# [Task to carry out]
Copy every line of the entries that includes the word "which".

# [Records from a collection]
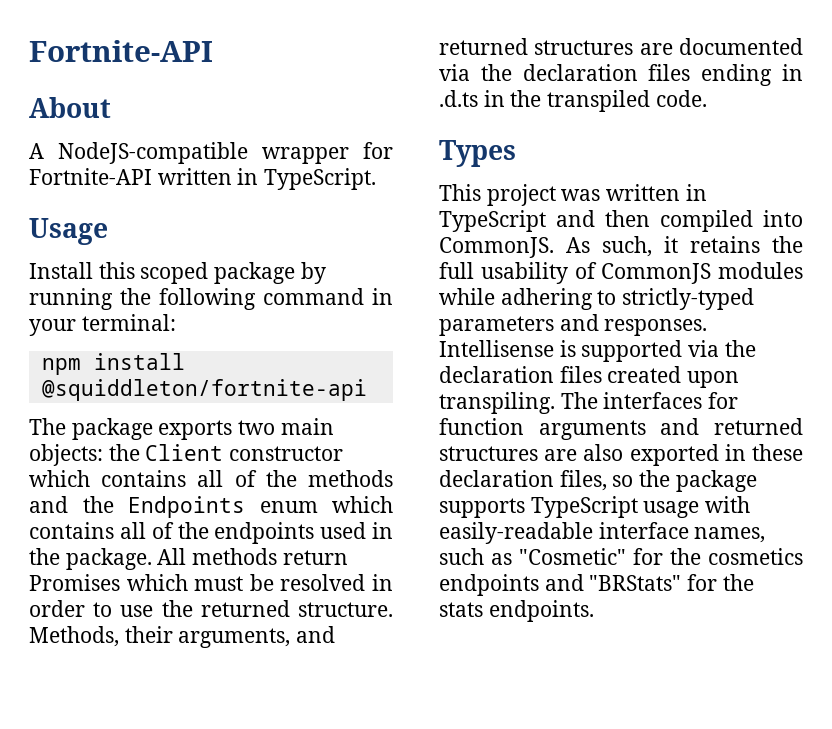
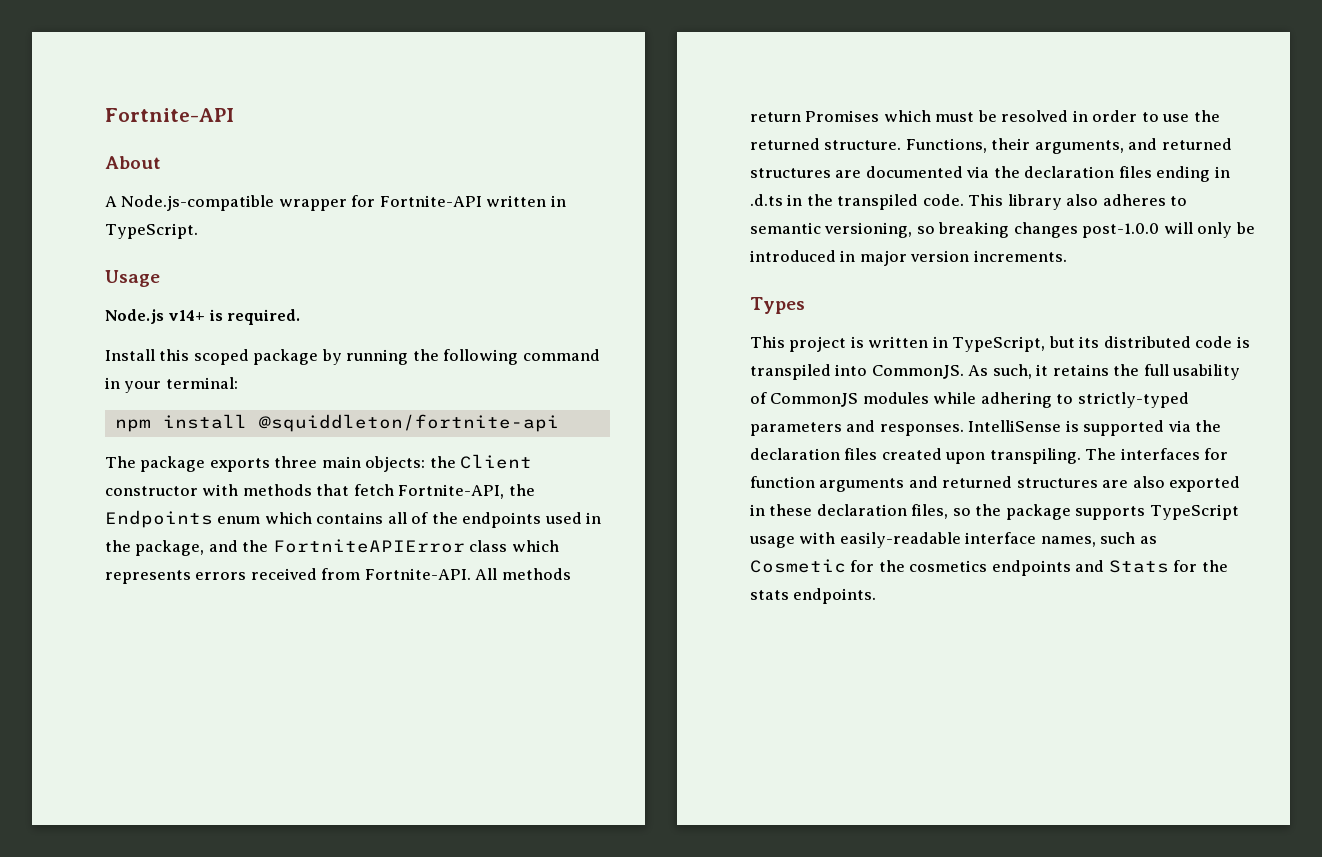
[58,142,248,164] NodeJS-compatible -> [121,195,275,211] Node.js-compatible
(108, 231) none -> [105,309,301,325] // Node.js v14+ is required.
[238,420,276,435] two -> [274,456,318,468] three
[29,470,393,487] [29,496,68,513] which contains all of the methods and -> [202,484,505,499] with methods that fetch Fortnite-API,
[65,548,152,570] package. -> [135,539,559,556] [105,568,471,584] package, and the FortniteAPIError class which represents errors received from Fortnite-API.
[29,626,119,647] Methods, -> [905,138,987,153] Functions,
(707, 98) none -> [968,194,1188,210] [750,222,1255,238] [750,250,1067,266] This library also adheres to semantic versioning, so breaking changes post-1.0.0 will only be introduced in major version increments.
[561,184,707,201] [439,210,753,232] was written in TypeScript and then compiled -> [850,336,1250,352] [750,364,831,380] is written in TypeScript, but its distributed code is transpiled
[439,340,554,357] Intellisense -> [968,420,1062,432] IntelliSense
[519,548,626,565] "Cosmetic" -> [750,559,846,573] Cosmetic
[589,575,682,591] "BRStats" -> [1108,560,1169,573] Stats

# [Task result]
[29,470,393,487] [29,496,68,513] which contains all of the methods and -> [202,484,505,499] with methods that fetch Fortnite-API,
[65,548,152,570] package. -> [135,539,559,556] [105,568,471,584] package, and the FortniteAPIError class which represents errors received from Fortnite-API.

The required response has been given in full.